HB HAMBURG/GELSENKIRCHEN. In der wegen der Bombenattentate in der türkischen Metropole in die Arena Auf Schalke verlegten Partie unterlag Besiktas gegen den bereits qualifizierten FC Chelsea verdient. Den zweiten Platz in der Gruppe G sicherte sich überraschend Sparta Prag durch ein "Last-Minute-Tor" von Marek Kincl in der Nachspielzeit zum 1:0 gegen Lazio Rom. Die Italiener verpassten damit sogar den Uefa-Cup, in dem nun Besiktas weiter spielt.

"Wir müssen auf Sieg spielen. Meine Mannschaft ist durch die unverständliche Entscheidung der Uefa zusätzlich motiviert", hatte Istanbuls rumänischer Trainer Mircea Lucescu vor der Partie angekündigt. Übermotiviert zeigten sich die enthusiastischen türkischen Fans. Weil sie massenweise Papierrollen auf das Spielfeld geworfen hatten, musste der schwedische Schiedsrichter Anders Frisk beide Teams vor dem Anpfiff der zweiten Spielhälfte noch einmal in die Kabine schicken und konnte die zweite Halbzeit erst mit fünf Minuten Verspätung anpfeifen.
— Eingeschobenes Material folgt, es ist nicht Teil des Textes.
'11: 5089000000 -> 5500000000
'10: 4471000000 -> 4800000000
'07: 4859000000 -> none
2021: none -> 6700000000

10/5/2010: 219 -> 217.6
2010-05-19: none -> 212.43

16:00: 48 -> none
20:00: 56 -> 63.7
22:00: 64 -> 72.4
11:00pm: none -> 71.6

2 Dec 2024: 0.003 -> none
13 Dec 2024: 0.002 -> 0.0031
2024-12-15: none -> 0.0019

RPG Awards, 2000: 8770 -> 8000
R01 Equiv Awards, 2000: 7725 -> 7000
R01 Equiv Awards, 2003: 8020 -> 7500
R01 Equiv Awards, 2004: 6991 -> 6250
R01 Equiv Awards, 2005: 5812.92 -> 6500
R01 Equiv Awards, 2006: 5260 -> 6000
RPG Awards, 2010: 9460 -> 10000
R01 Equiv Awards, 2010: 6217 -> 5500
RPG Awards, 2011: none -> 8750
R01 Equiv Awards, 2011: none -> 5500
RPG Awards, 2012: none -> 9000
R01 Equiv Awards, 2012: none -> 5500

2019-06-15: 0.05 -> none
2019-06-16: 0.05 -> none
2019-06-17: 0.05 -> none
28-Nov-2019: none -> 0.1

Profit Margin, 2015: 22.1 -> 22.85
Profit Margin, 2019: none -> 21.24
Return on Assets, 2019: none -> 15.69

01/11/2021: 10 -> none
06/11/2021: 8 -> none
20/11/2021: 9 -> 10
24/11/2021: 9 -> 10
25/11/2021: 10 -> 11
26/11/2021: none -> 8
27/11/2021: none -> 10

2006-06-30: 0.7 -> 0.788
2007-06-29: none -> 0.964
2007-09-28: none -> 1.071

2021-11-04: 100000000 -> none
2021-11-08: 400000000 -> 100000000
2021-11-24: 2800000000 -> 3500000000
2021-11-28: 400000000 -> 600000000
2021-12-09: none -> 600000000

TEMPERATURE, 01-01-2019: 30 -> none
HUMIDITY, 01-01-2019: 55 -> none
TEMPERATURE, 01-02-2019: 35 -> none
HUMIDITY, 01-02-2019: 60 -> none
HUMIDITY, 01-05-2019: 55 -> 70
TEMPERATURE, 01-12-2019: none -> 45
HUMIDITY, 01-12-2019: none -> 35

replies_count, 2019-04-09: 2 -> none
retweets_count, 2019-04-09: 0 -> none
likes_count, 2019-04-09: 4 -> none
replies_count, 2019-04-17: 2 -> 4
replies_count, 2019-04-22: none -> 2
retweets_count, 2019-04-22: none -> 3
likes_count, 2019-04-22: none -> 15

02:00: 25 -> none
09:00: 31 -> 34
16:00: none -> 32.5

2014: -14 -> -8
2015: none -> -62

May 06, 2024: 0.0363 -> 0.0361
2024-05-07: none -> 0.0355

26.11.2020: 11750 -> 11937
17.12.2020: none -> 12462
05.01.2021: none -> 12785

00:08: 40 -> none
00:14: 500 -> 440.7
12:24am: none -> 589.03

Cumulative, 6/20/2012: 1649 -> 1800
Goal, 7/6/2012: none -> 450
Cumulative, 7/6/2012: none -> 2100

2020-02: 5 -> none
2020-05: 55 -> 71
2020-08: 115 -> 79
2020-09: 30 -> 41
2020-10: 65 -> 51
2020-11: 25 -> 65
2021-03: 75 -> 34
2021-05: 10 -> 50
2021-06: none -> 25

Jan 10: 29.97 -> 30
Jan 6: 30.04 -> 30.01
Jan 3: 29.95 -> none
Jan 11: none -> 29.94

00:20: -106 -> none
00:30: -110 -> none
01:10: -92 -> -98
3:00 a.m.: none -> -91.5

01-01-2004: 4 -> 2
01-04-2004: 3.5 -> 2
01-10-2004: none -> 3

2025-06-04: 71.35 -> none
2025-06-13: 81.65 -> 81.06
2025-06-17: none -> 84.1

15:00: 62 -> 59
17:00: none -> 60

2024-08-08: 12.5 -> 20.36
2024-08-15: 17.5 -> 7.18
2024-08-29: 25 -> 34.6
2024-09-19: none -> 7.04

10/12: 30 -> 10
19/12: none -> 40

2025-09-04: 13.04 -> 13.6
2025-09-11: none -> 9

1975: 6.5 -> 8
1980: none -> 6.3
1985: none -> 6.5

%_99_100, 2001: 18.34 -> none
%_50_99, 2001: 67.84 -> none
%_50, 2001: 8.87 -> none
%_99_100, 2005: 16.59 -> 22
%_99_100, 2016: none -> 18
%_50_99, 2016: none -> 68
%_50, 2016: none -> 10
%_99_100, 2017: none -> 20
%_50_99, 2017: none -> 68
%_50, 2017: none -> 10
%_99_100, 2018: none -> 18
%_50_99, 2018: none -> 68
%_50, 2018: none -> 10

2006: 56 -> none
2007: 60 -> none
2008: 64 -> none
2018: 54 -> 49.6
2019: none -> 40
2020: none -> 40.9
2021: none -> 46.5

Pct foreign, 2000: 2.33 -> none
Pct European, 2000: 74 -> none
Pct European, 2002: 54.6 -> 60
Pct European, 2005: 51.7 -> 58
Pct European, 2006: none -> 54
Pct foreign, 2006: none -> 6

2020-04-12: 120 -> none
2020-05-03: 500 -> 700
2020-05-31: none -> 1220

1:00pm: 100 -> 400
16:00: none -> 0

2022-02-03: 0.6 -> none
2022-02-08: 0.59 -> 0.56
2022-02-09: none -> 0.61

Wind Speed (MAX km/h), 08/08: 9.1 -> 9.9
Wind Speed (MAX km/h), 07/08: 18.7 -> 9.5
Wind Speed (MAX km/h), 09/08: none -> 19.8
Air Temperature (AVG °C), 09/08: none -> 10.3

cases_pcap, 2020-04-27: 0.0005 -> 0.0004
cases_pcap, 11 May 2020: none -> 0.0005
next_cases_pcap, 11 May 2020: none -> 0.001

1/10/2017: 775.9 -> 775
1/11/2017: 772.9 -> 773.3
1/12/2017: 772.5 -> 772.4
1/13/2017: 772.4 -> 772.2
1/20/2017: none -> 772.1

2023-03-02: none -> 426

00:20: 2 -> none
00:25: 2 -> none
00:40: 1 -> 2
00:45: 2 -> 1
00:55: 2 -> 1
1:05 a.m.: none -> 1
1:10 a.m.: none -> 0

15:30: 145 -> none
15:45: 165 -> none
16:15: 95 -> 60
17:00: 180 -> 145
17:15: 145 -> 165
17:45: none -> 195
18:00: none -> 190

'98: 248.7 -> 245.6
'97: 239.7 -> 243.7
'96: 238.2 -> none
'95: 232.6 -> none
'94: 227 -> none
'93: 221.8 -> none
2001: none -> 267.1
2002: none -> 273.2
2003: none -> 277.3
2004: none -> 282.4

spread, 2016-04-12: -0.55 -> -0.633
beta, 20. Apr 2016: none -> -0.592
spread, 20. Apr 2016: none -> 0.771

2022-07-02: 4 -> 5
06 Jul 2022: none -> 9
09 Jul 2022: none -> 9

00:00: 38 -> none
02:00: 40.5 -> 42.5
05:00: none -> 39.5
Vor der Partie hatte es nach Angaben der Polizei Gelsenkirchen keine Zwischenfälle gegeben.

In Ajax Amsterdam verpasste die jüngste Mannschaft des laufenden Wettbewerbs das Achtelfinale. Den zweiten Platz in der Gruppe H sicherte sich Celta de Vigo. Weniger als 22 Jahre betrug das Durchschnittsalter der Ajax-Startelf, die beim FC Brügge mit 1:2 unterlag. Doch auch die Belgier konnten sich über ihren Erfolg kaum freuen. Der bereits als Gruppen-Erster qualifizierte Titelverteidiger AC Mailand verzichtete bei seinem 1:2 gegen den spanischen Vertreter Celta de Vigo auf acht Stammspieler. Stars wie Andrej Schewtschenko, Paolo Maldini und Alessandro Nesta waren bereits am Montag nach Japan geflogen, um sich auf das Finale um den Weltpokal gegen Boca Juniors Buenos Aires am Sonntag in Yokohama vorzubereiten.